Tuesday, August 18, 2015

Teamwork makes the dream work

  
Been a little while since my last entry. If there are still any of you out there in the ether following along with my occasional thought dump, I appreciate your patience!

I spent this last weekend performing in LA's 2015 "48 hour Film Festival". The objective? You and any number of your craziest friends can band together and put together a seven minute long short film. You are given a genre (Ours was a detective/Cop drama, picked randomly from a hat), a line of dialog, a character's name, and a prop. All of which must be included in your film as a form of time stamp, to ensure that each team creates their film in the same allotted time...forty eight little hours. Then the craziness begins.
It is an incredible challenge for all involved. As a group, you spitball ideas from minute one. Then you have a working script by minute ninety. The next sixteen to twenty-four hours you spend shooting that sucker, finding props, locations and inspiration all along the way. It is fantastic, energizing, and beyond stressful. Pure film-making.
This was my third time with the same team. It becomes something of a homecoming/family reunion. We know our strengths and weaknesses. We pull together and get things done. This year, alas, our vision outstretched our schedule and we missed our 48 hour window.
It simply didn't matter.
For us, it served merely as a convenient excuse to get together and make some dang delicious art. Everyone, moving in lock-step, firing on all creative-cylinders. It is hard to spend a weekend more perfectly.
As an actor, it provides a beautiful challenge.

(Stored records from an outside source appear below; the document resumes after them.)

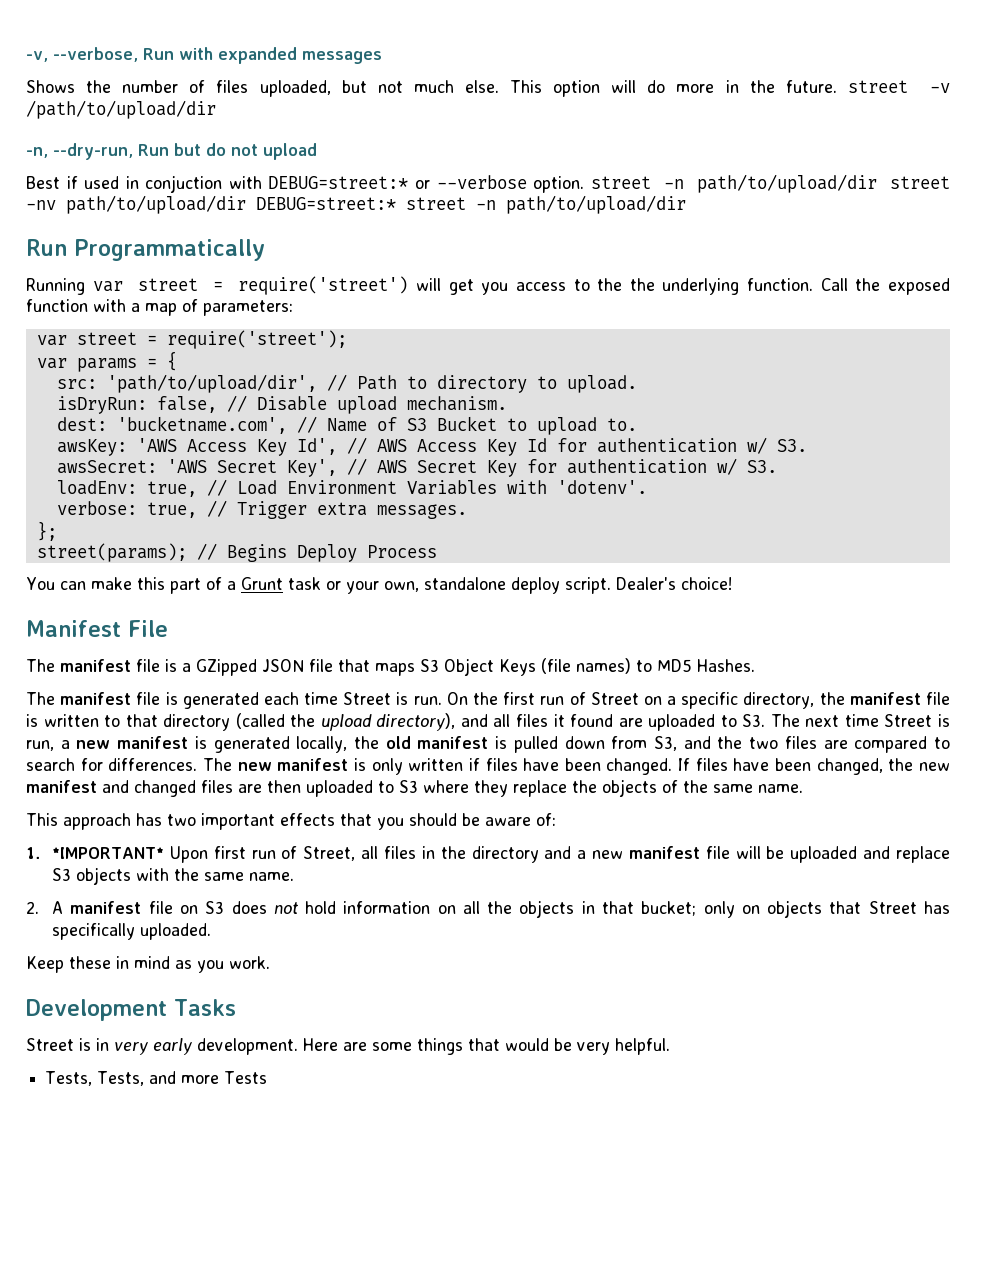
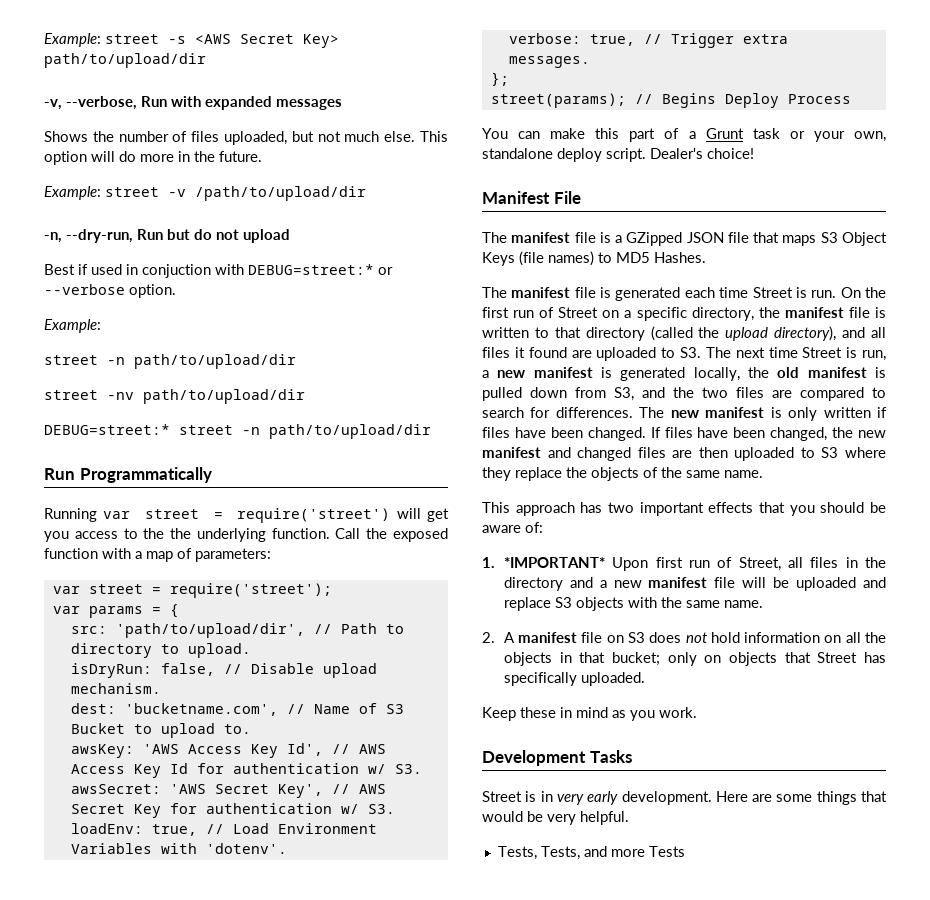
+ Example: street -s <AWS Secret Key> path/to/upload/dir
- This option will do more in the future. street -v /path/to/upload/dir
+ This option will do more in the future.
+ Example: street -v /path/to/upload/dir
- Best if used in conjuction with DEBUG=street:* or --verbose option. street -n path/to/upload/dir street -nv path/to/upload/dir DEBUG=street:* street -n path/to/upload/dir
+ Best if used in conjuction with DEBUG=street:* or --verbose option.
+ Example:
+ street -n path/to/upload/dir
+ street -nv path/to/upload/dir
+ DEBUG=street:* street -n path/to/upload/dir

You have what amount to moments to produce a compelling character. You have to get to the meat of the scene immediately. Make simple, actable choices and deliver without hesitation. For some, that speed can prove daunting. If you welcome the challenge, and are willing to operate in the moment, to give yourself over to the experience, it is an extremely liberating and artistically satisfying event. You learn new things about your art and your tools.
So get your team together and create. Create for the sheer joy of creating. You will learn amazing things about yourself and the art-form you have devoted your every waking moment to. 


Our hero awaits "action", completely unaware of the bloodbath his best suit
would soon find itself the victim of.
The real heroes of the story are the dry-cleaners.